Saturday 11 May 2013

Unsaid Things by James D. Irwin

Father is lying on the hospital bed. He looks old. He’s never seemed so frail and fragile. Or maybe he has and I just never noticed because I always see him as Dad and Dad is Superman. Dad is always thirty-eight. Dad is always laughing in the garden and drinking beer and incinerating sausages on the barbecue.

The nurses tell me it’s just a matter of time. It’s oddly vague yet sickeningly specific. I don’t know why I'm here.
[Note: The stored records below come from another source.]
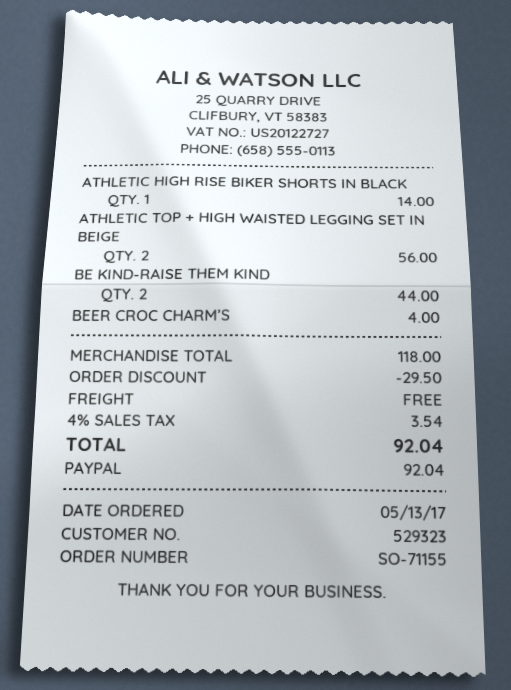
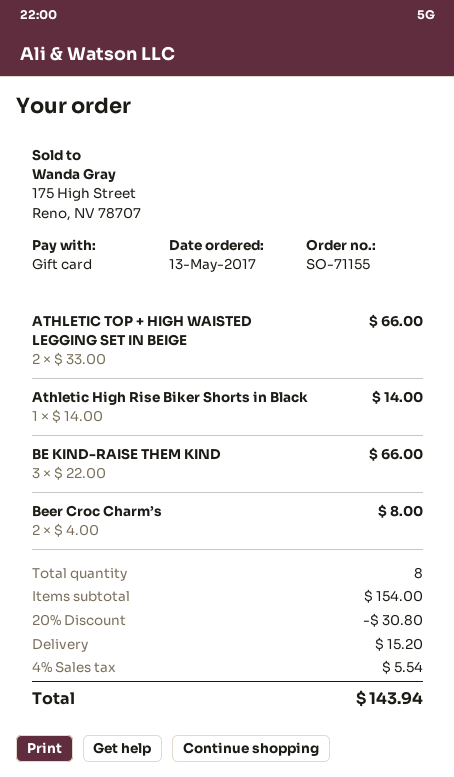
payment method: PayPal -> gift card
ATHLETIC TOP + HIGH WAISTED LEGGING SET IN BEIGE: 2 for 56.00 -> 2 for 66.00
BE KIND-RAISE THEM KIND: 2 for 44.00 -> 3 for 66.00
BEER CROC CHARM’S: 1 for 4.00 -> 2 for 8.00
subtotal: 118.00 -> 154.00
discount: 29.50 -> 30.80
shipping: 0.00 -> 15.20
tax: 4% = 3.54 -> 4% = 5.54
total: 92.04 -> 143.94

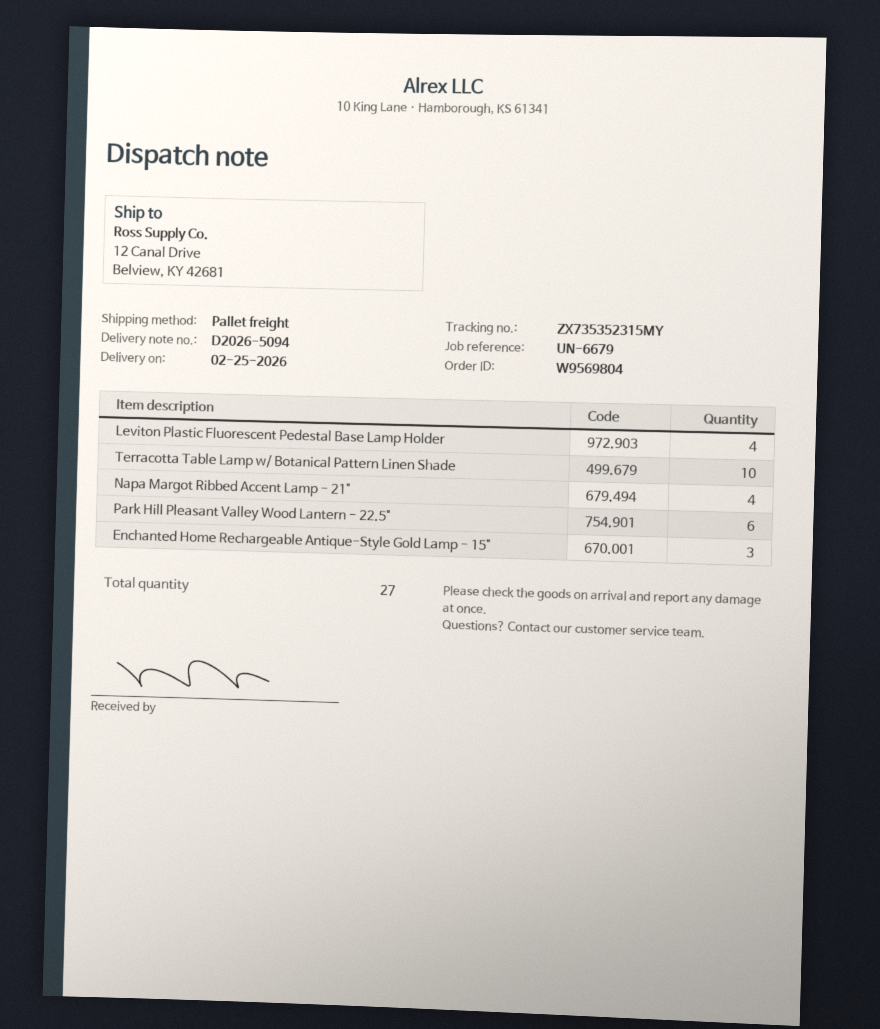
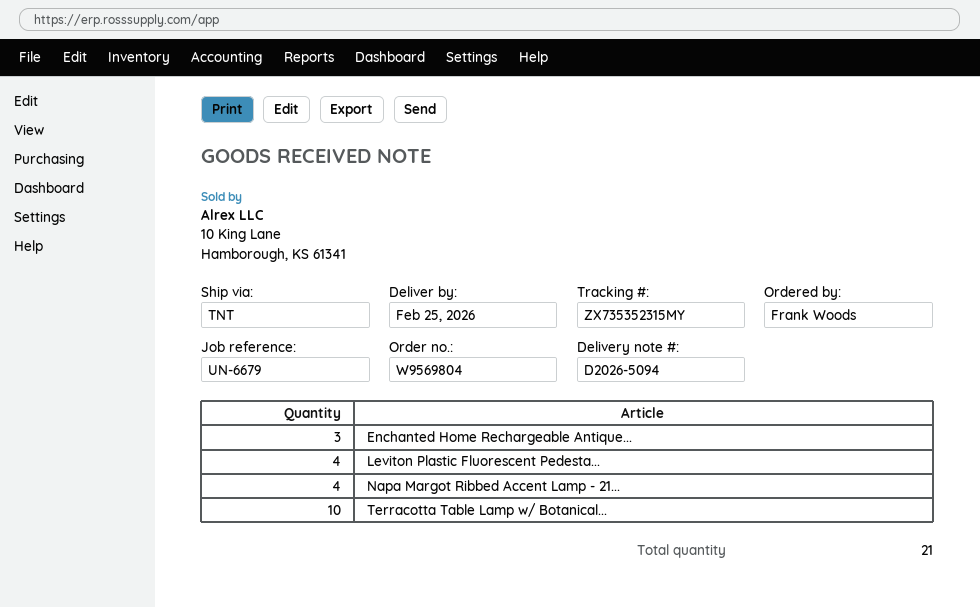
shipping method: pallet freight -> TNT
Park Hill Pleasant Valley Wood Lantern - 22.5": 6 -> none
total quantity: 27 -> 21

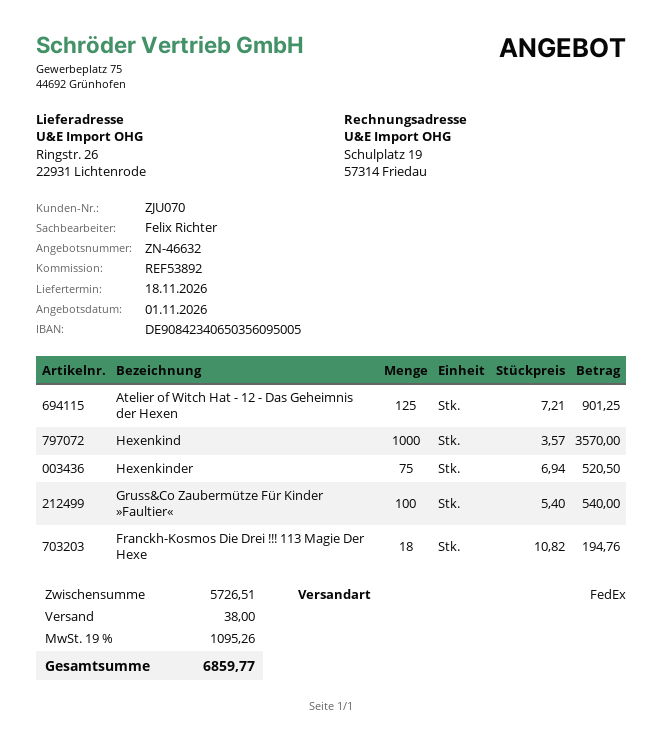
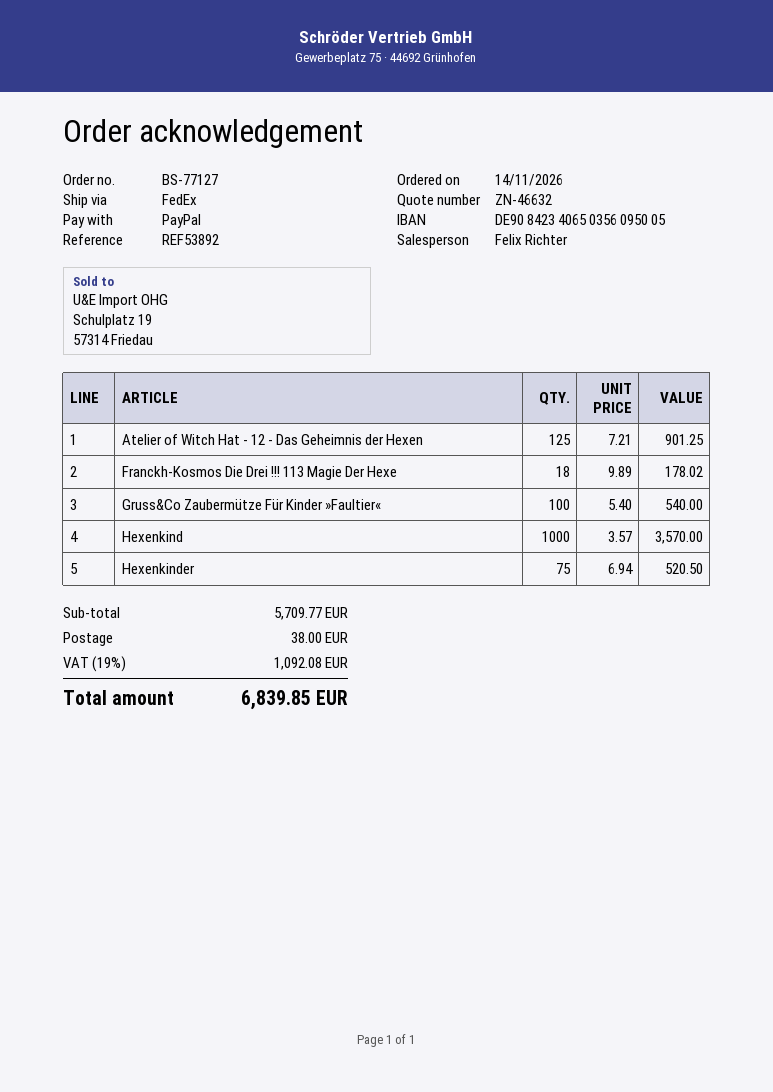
Franckh-Kosmos Die Drei !!! 113 Magie Der Hexe: 18 x 10.82 = 194.76 -> 18 x 9.89 = 178.02
subtotal: 5726.51 -> 5709.77
tax: 19% = 1095.26 -> 19% = 1092.08
total: 6859.77 -> 6839.85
I don’t want to watch Superman die. And he’s going to. That’s what the nurses meant but couldn't say. Today’s the day!

One of them said I should talk, because he might hear me. There’s no real way of knowing. But I don’t know what to say. I never do. Dad wasn't much for feelings and emotions. He never told me he loved me, not in words. Men don’t want to hear men say ‘I love you… Except queers, I think.



Actions meant more to him than words. Words are small he’d say. I know he cared about me. He’s shown it in a thousand little ways over the years. He was there for my first breath, which was unusual for the time and unusual for him. Mother hadn't insisted he be there either. And now we’re full circle, pretty much. He’s not in a hurry to go. He never was.

I'm just sitting here and watching him… watching his chest rise and fall in slight and shallow breaths. I feel like telling him I love him, but I hear his voice in my head telling me not to. Sometimes things are better left unsaid. He knows how I feel—



how I felt about him.



I stand and close his eyes like I've seen people do on TV and ring the bell and think how it’s too late to say it now anyway.

The nurse enters and asks if I need anything. She’s young and pretty and unfazed by my father’s lifeless body. She has a delicate face and porcelain skin and black, black hair. I think she’s probably the most beautiful woman I've ever seen. Her voice is sweet and caring and husky and dirty all at once. The whole scenario reminds me of a porn film I've seen. I start to get a hard-on.

And in my head my father’s voice shouts two stiffs in here nurse! I begin to laugh, almost out of control. I hate myself but I can’t stop. The nurse touches my arm and I'm back in the real world and ashamed and embarrassed and I wilt.



She’s asking again if I need anything, or if I need to say my goodbyes. I tell her no, but I take Dad’s hand as if we’re shaking. ‘ I'm going to miss you’ I say. The nurse smiles weakly.



Then I call him an old bastard and laugh at a joke only I can hear.